The four decades between the two Universal Exhibitions of 1888 and 1929 were formative in the creation of modern Barcelona. Architecture and art blossomed in the work of Antoni Gaudi­ and many others. At the same time, social unrest tore the city apart. Topics such as art nouveau and anarchism have attracted the attention of numerous historians. Yet the crucial role of science, technology and medicine in the cultural makeup of the city has been largely ignored. The ten articles of this book recover the richness and complexity of the scientific culture of end of the century Barcelona. The authors explore a broad range of topics: zoological gardens, natural history museums, amusement parks, new medical specialities, the scientific practices of anarchists and spiritists, the medical geography of the urban underworld, early mass media, domestic electricity and astronomical observatories.
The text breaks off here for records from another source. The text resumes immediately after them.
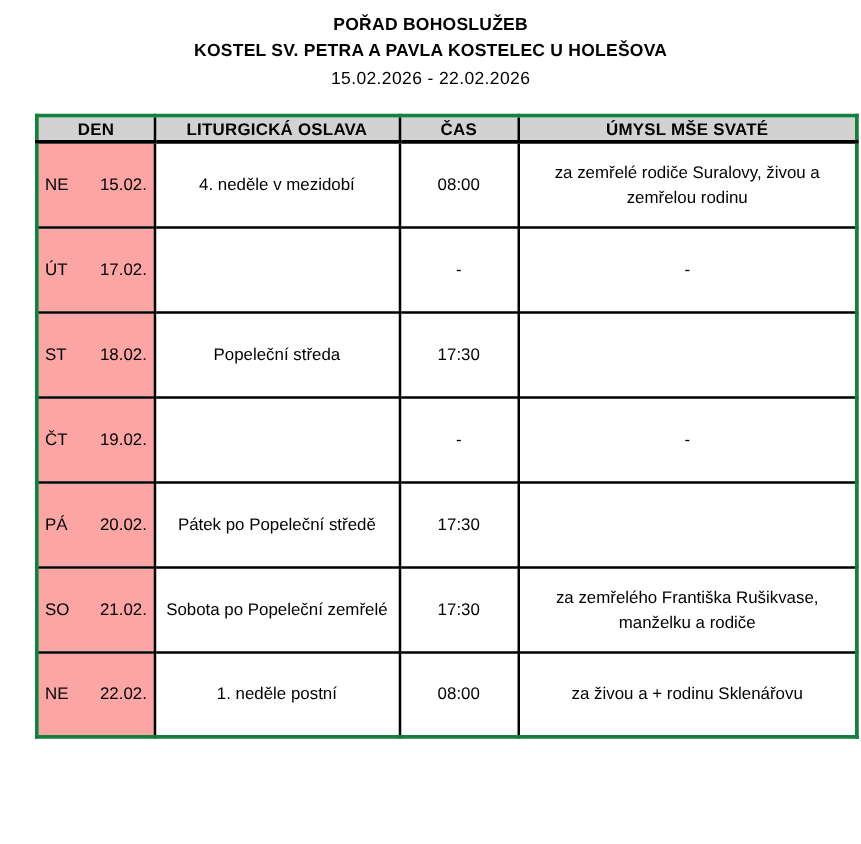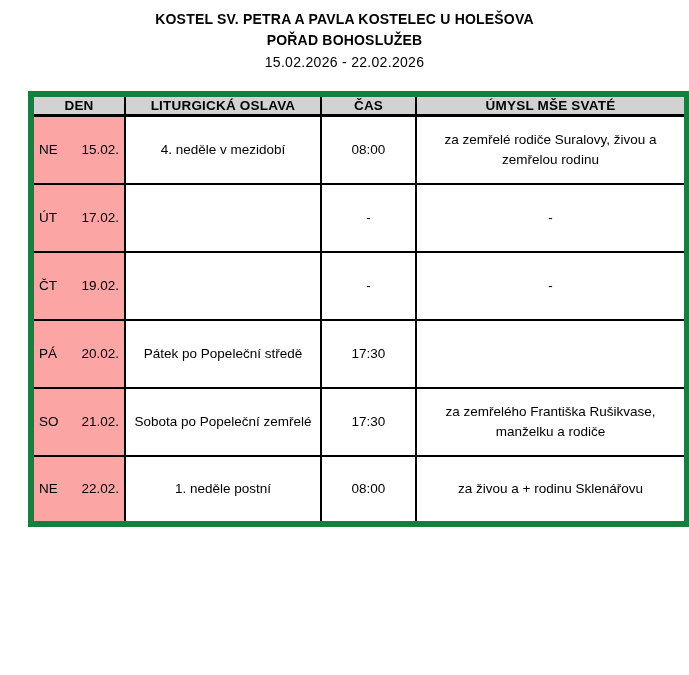"KOSTEL SV. PETRA A PAVLA" div.title-line { order: before "POŘAD BOHOSLUŽEB" -> after "POŘAD BOHOSLUŽEB" }
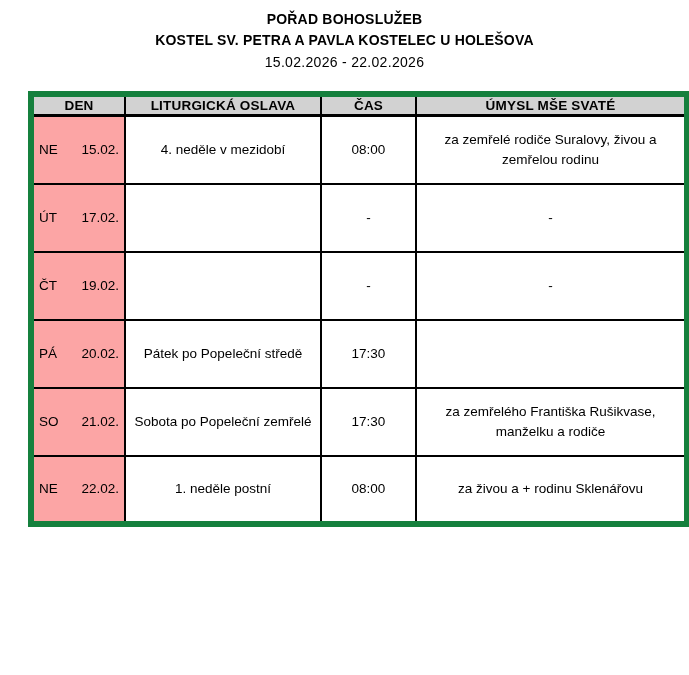"DEN" table.schedule { border: 6px solid #15803d -> 3px solid #15803d }
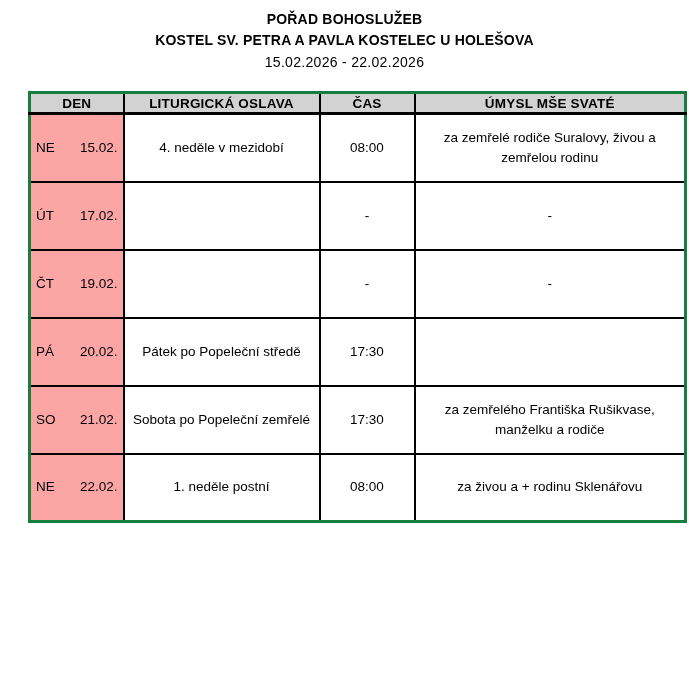"ST" tr { html: none -> <tr> <td> <span> <span>ST</span> <span>18.02.</span> </span> </td> <td>Popeleční středa</td> <td>17:30</td> <td></td> </tr> }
They pay attention to the agenda of the bourgeois elites but also to hitherto neglected actors: users of electric technologies and radio amateurs, patients in clinics and dispensaries, collectors and visitors of museums, working class audiences of public talks and female mediums. Science, technology and medicine served to exert social control but also to voice social critique. Barcelona: An urban history of science and modernity (1888-1929) shows that the city around 1900 was both a creator and facilitator of knowledge but also a space substantially transformed by the appropriation of this knowledge by its unruly citizens.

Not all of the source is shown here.